▸ DIRECTIONS FOR THIS TASK: Which lines should be repeated? Exactly the one containing "Liberation Mono, monospace;" and every line after it through the end of the entries below.

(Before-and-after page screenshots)

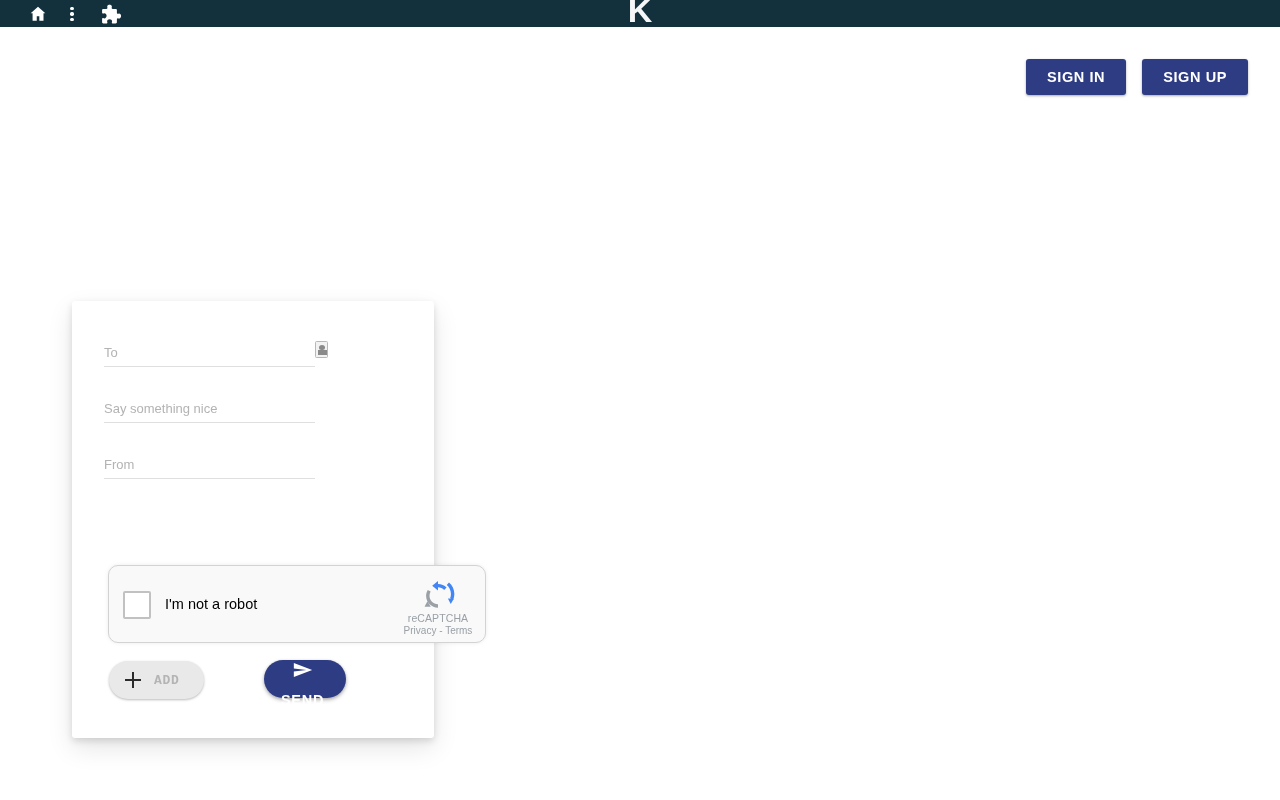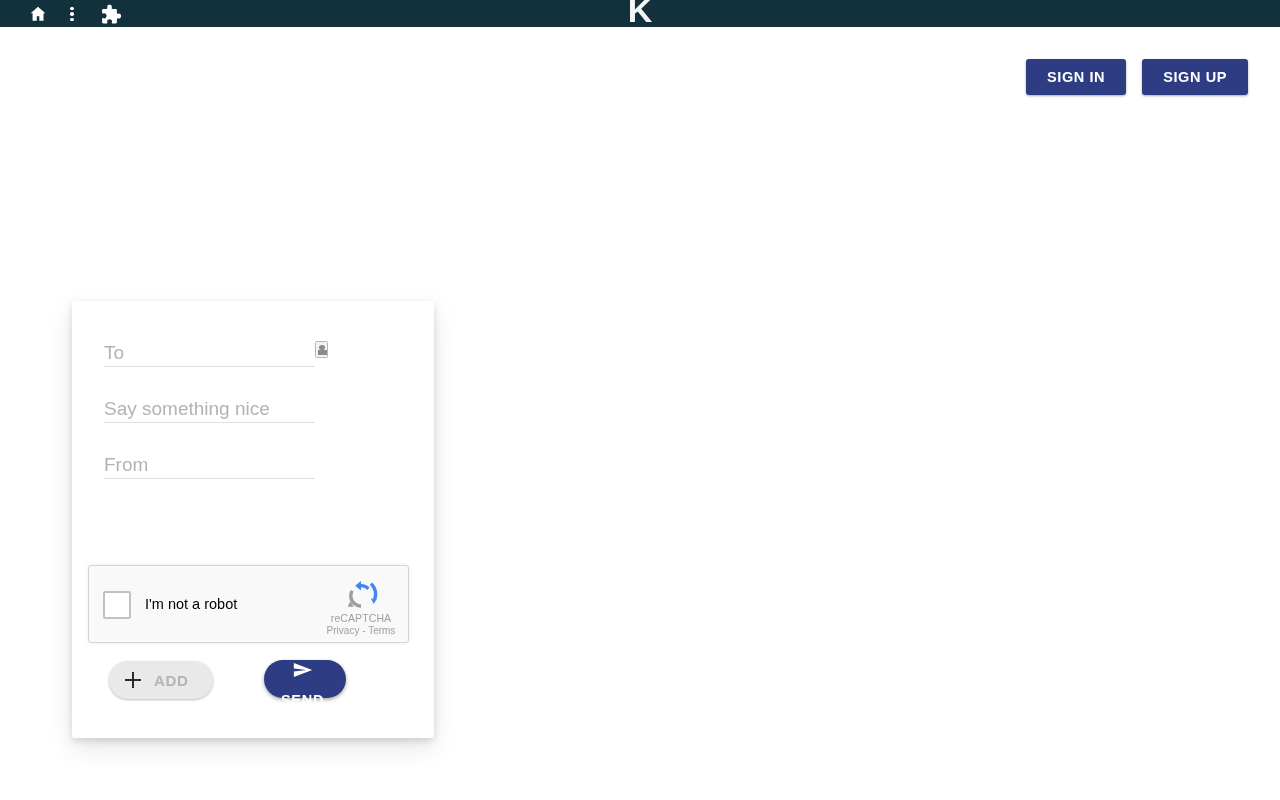--- a/index.html
+++ b/index.html
@@ -135,7 +135,7 @@
     outline: none;
     background: transparent;
     font-family: "Liberation Sans", sans-serif;
-    font-size: 19px;
+    font-size: 13px;
     color: #333333;
     padding: 0;
   }

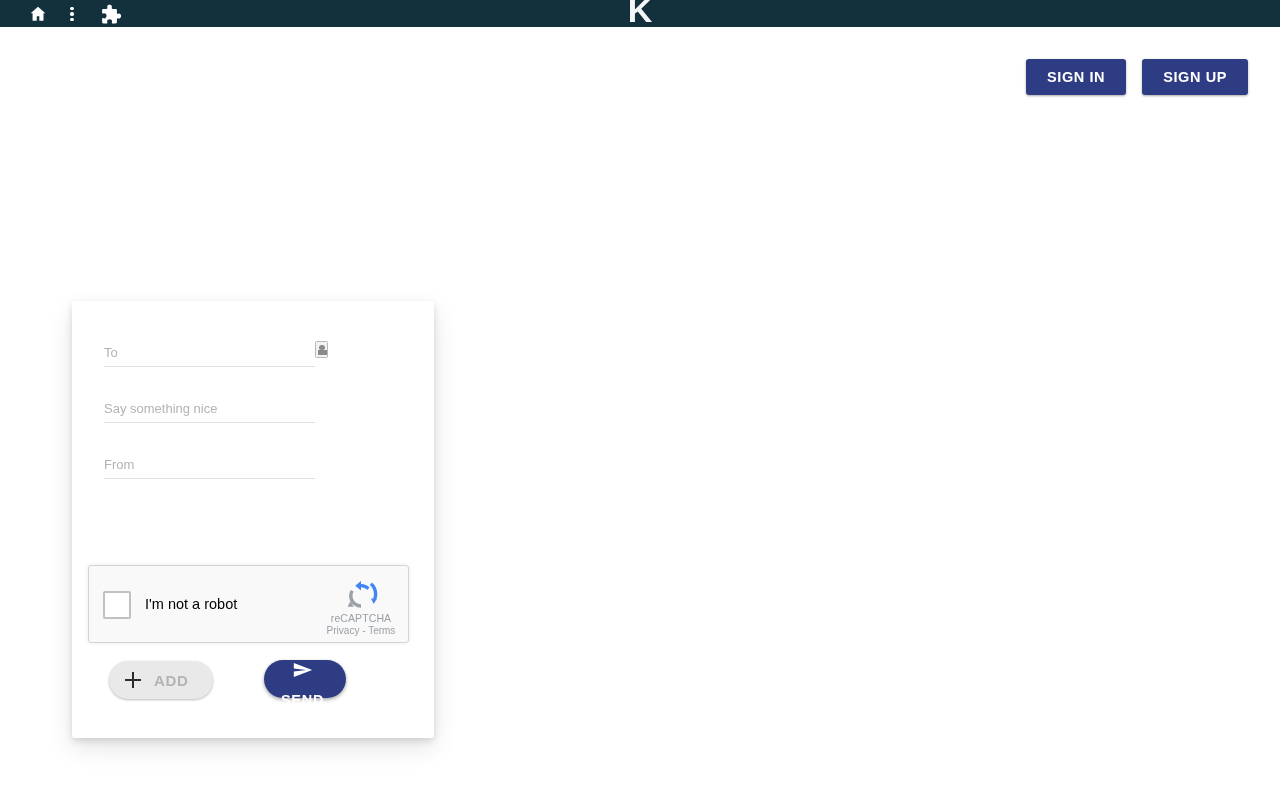--- a/index.html
+++ b/index.html
@@ -176,13 +176,13 @@
   
   .recaptcha {
     position: absolute;
-    left: 16px;
+    left: 36px;
     top: 264px;
-    width: 321px;
+    width: 378px;
     height: 78px;
     background: #f9f9f9;
     border: 1px solid #d3d3d3;
-    border-radius: 3px;
+    border-radius: 10px;
     box-shadow: 0 0 4px rgba(0,0,0,0.08);
   }
 

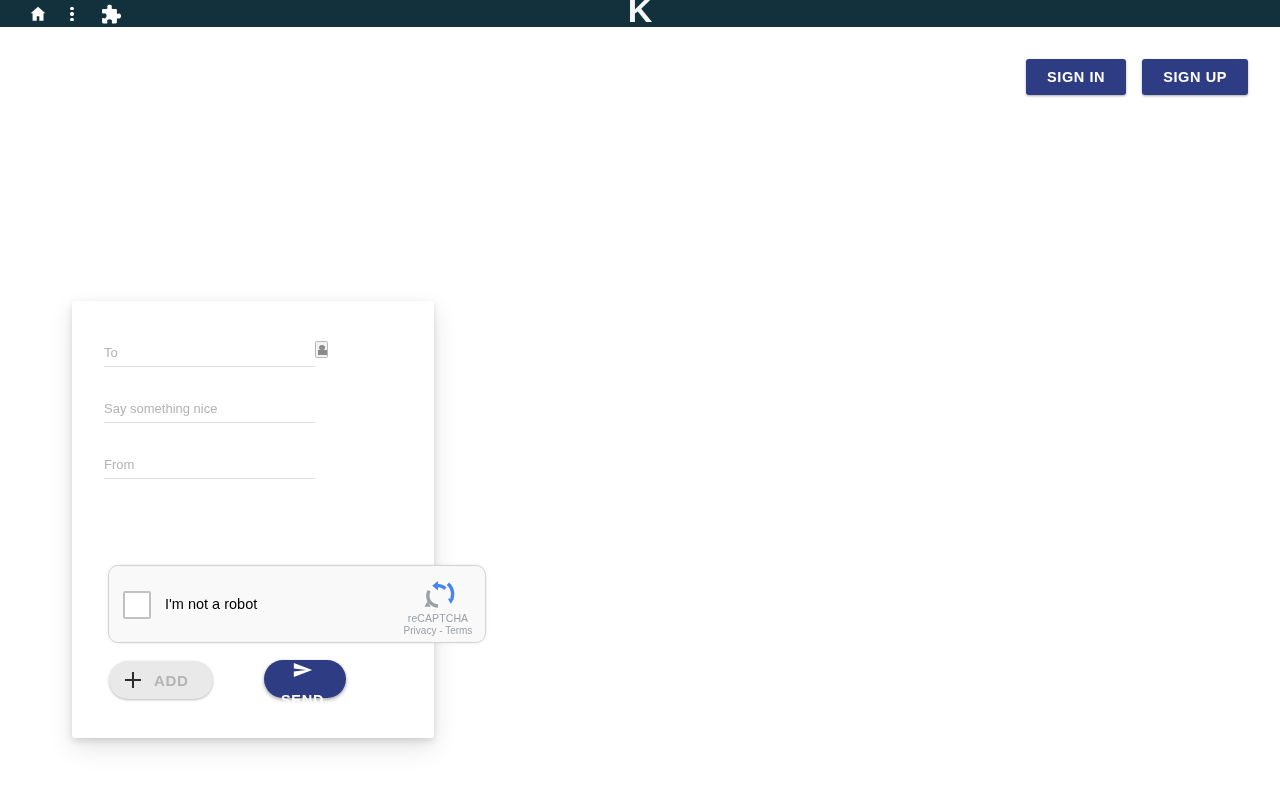--- a/index.html
+++ b/index.html
@@ -279,8 +279,8 @@
   .plus-icon::after  { left: 0;   top: 7px; width: 16px;  height: 2.2px; }
 
   .btn-add-label {
-    font-family: Liberation Sans, sans-serif;
-    font-size: 15px;
+    font-family: Liberation Mono, monospace;
+    font-size: 13px;
     font-weight: bold;
     letter-spacing: 0.7px;
     color: #b4b4b4;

▸ SOLVED EXERCISE:
+    font-family: Liberation Mono, monospace;
+    font-size: 13px;
     font-weight: bold;
     letter-spacing: 0.7px;
     color: #b4b4b4;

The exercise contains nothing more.